◆ **Materials provided**:
━━━━━━━━━━━━━━━━━━━━
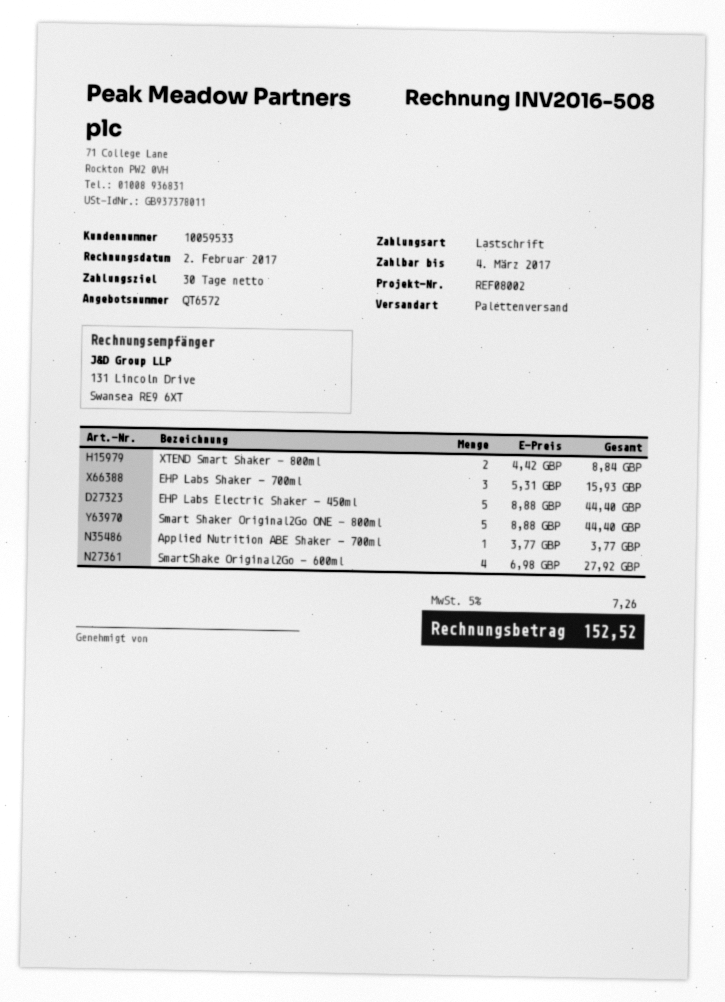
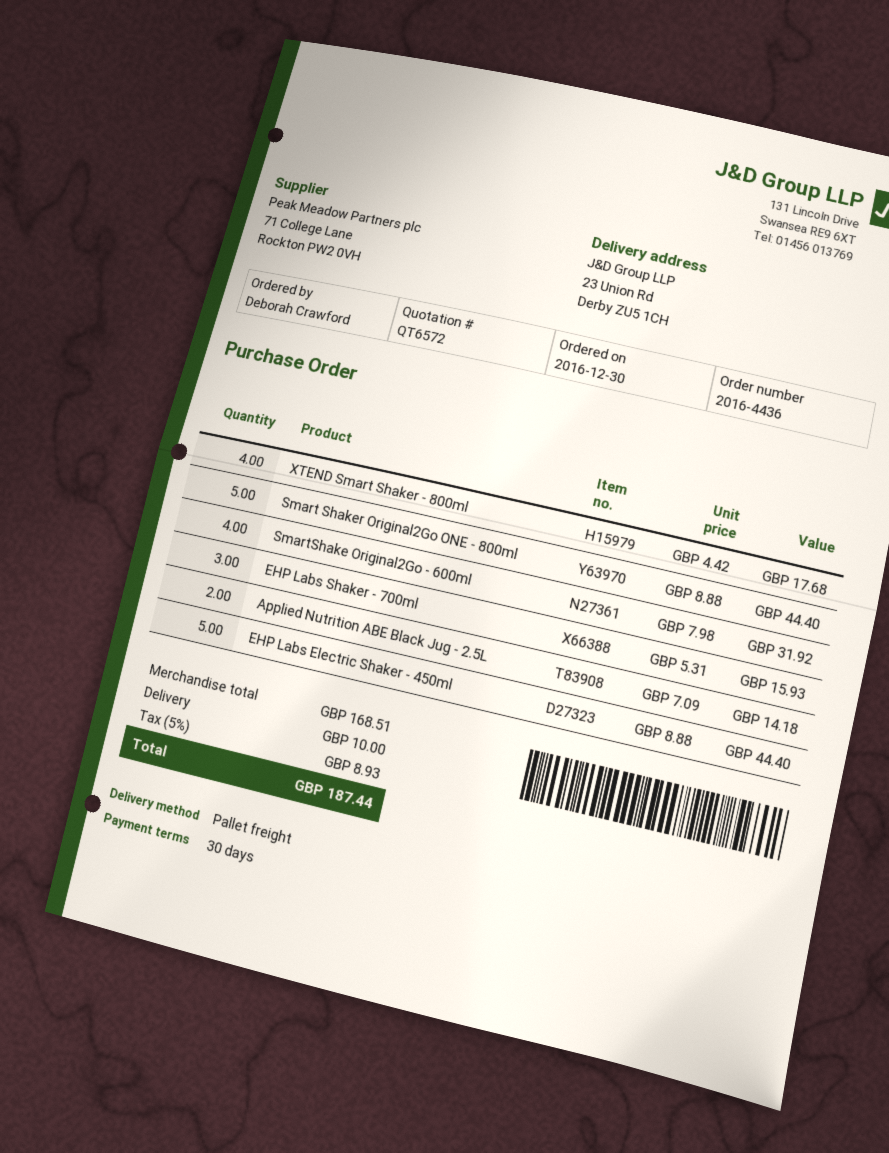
XTEND Smart Shaker - 800ml: 2 x 4.42 = 8.84 -> 4 x 4.42 = 17.68
Applied Nutrition ABE Shaker - 700ml: 1 x 3.77 = 3.77 -> none
SmartShake Original2Go - 600ml: 4 x 6.98 = 27.92 -> 4 x 7.98 = 31.92
Applied Nutrition ABE Black Jug - 2.5L: none -> 2 x 7.09 = 14.18
shipping: none -> 10.00
tax: 5% = 7.26 -> 5% = 8.93
total: 152.52 -> 187.44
━━━━━━━━━━━━━━━━━━━━
◆ **Problem requirements**: Look through the entries above, find each line containing "none", and copy it.

◆ **Output**:
Applied Nutrition ABE Shaker - 700ml: 1 x 3.77 = 3.77 -> none
Applied Nutrition ABE Black Jug - 2.5L: none -> 2 x 7.09 = 14.18
shipping: none -> 10.00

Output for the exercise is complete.